Sciò la Pica e Armata di Pentecoste - Monterubbiano

Quando la primavera è al culmine, nel giorno della Pentecoste (a maggio o a giugno a seconda degli anni), prende vita a Monterubbiano la rievocazione storica della “Sciò la Pica”. Sebbene sia difficile datare con certezza le origini della rievocazione, esistono documenti cinquecenteschi che ne attestano la storicità ed un'antichità che risale addirittura alla "Ver Sacrum", ossia la "Primavera sacra" picena, vantando una continuità storica praticamente ininterrotta.

Secondo la tradizione tramandataci dagli storici latini Plinio, Festo e Strabone, giovani popolazioni sabine, allontanate dal proprio nucleo di origine per "voto" sacrificale in occasione forse di una pestilenza o di una carestia, in epoche diverse, seguendo percorsi prestabiliti, arrivarono, prima dell’espansione romana, fin nel nostro Piceno, seguendo il volo del Picchio, uccello totemico sacro al Dio Marte.

Di questi lontani avvenimenti resta ancora oggi eco nella tradizione monterubbianese dello "sciò la pica" dove un gruppo di zappaterra, vestito del tradizionale guazzarone, ripete l’antica costumanza scacciando la pica con una canna, da un albero di ciliegio tagliato per l'occasione alle prime luci dell’alba da alcuni giovani del paese; la pica, legata in antico con una corda al ramo dell’albero è oggi "gelosamente" custodita in una gabbia. Lo zappaterra che porta il ciliegio finge di piantarlo, mentre un compagno in atto di incalzarlo con la zappa va invece a rasentare le scarpe degli astanti; un terzo allora, al grido "Sciò la pica!" all’improvviso sbruffa sulla folla il vino attinto da una rituale borraccia ("lu trufu"). Cento volte il rituale si rinnova per le vie del paese e cento volte si ripetono le risa divertite della gente accorsa.

Accanto a questa tradizione più antica si affianca quella medievale dell'Armata di Pentecoste in cui si ricorda quando la terra di Monterubbiano per intercessione della Madonna del Soccorso, fu liberata dal tiranno. La mattina del giorno di Pentecoste, dal quattrocentesco palazzo comunale, fa ingresso nella piazza uno splendido corteo di dame e cavalieri con al seguito le proprie armate, composte da giovani scelti fra le antiche corporazioni cittadine, ossia gli Artisti, i Bifolchi, i Mulattieri e gli Zappaterra. La sfilata parte dalla piazza per raggiungere la chiesa di Sanata Maria del Soccorso, adiacente al campo di gara, ove si svolge la domenica mattina, come da tradizione, la Santa Messa con l’offerta dei ceri.

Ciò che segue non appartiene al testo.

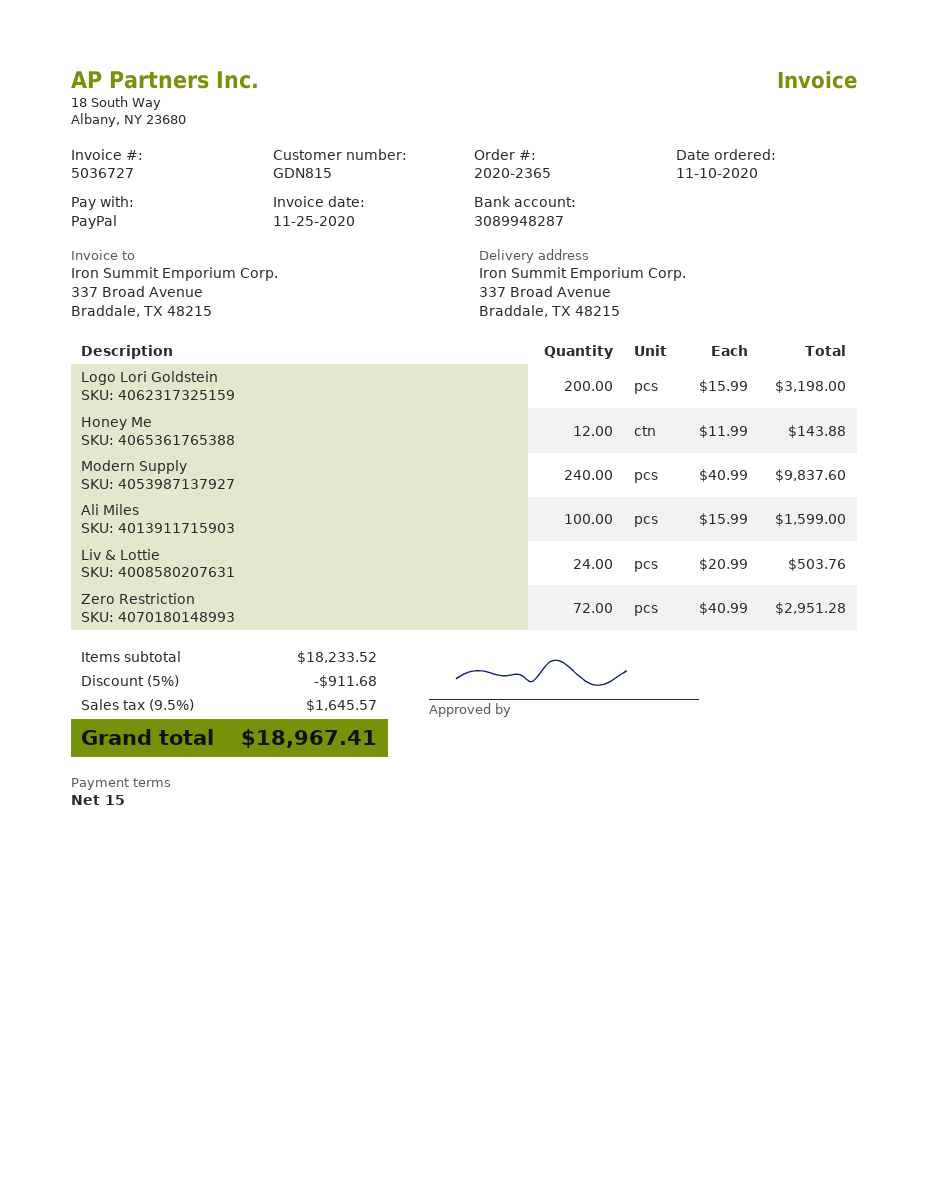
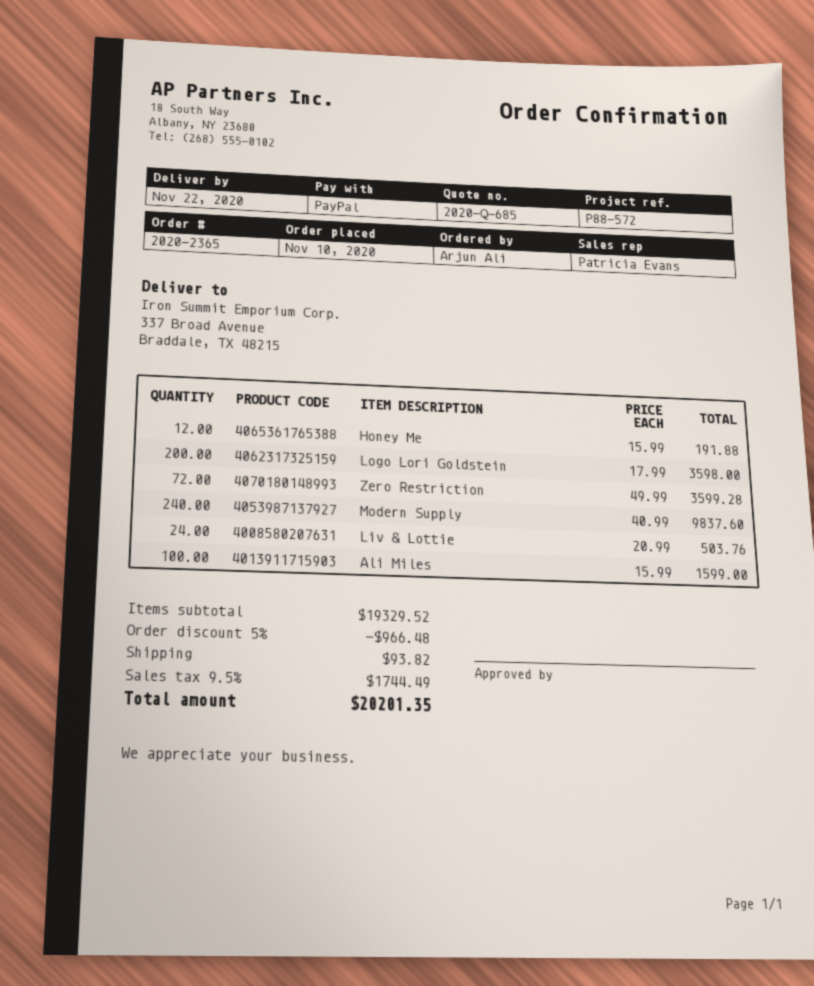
Logo Lori Goldstein: 200 x 15.99 = 3198.00 -> 200 x 17.99 = 3598.00
Honey Me: 12 x 11.99 = 143.88 -> 12 x 15.99 = 191.88
Zero Restriction: 72 x 40.99 = 2951.28 -> 72 x 49.99 = 3599.28
subtotal: 18233.52 -> 19329.52
discount: 5% = 911.68 -> 5% = 966.48
shipping: none -> 93.82
tax: 9.5% = 1645.57 -> 9.5% = 1744.49
total: 18967.41 -> 20201.35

Il culmine della festa si ha, poi, nel pomeriggio domenicale alle ore 16 con la Giostra dell’Anello, durante la quale agguerriti cavalieri in groppa al proprio cavallo si sfidano in una competizione che necessita di grande abilità e destrezza. La tensione è palpabile, la concentrazione dei fantini percepibile anche da lontano. La conclusione della giostra è segnata da grida di gioia dei componenti della corporazione vincente, un’atmosfera, questa, che accompagna il rientro al centro storico dove ad essere premiato sarà il cavaliere che ha portato alla vittoria finale i propri colori. A chiusura della rievocazione, il martedì successivo, presso i Giardini di San Rocco, si svolgono i cosiddetti “Baccanali”, festeggiamenti che sono sicuramente ricordi di lontani riti pagani praticati dai Piceni.

Dunque due sono gli aspetti della rievocazione: da una parte il gruppo dei "Guazzarò" e la pianta di ciliegio a cui è appeso il picchio, che ricorda il nucleo più antico risalente alla Primavera Sacra; dall'altra la sfilata in costume con le Corporazioni di arti e mestieri tipiche dell'epoca medievale, l'Armata di Pentecoste, l'offerta dei ceri alla Madonna e la conclusiva spettacolare giostra dell'anello. Gli Statuti Comunali dell'epoca attestano con esatta dicitura il fondamento storico di tutta la manifestazione che tuttora è l'orgoglio della cittadinanza.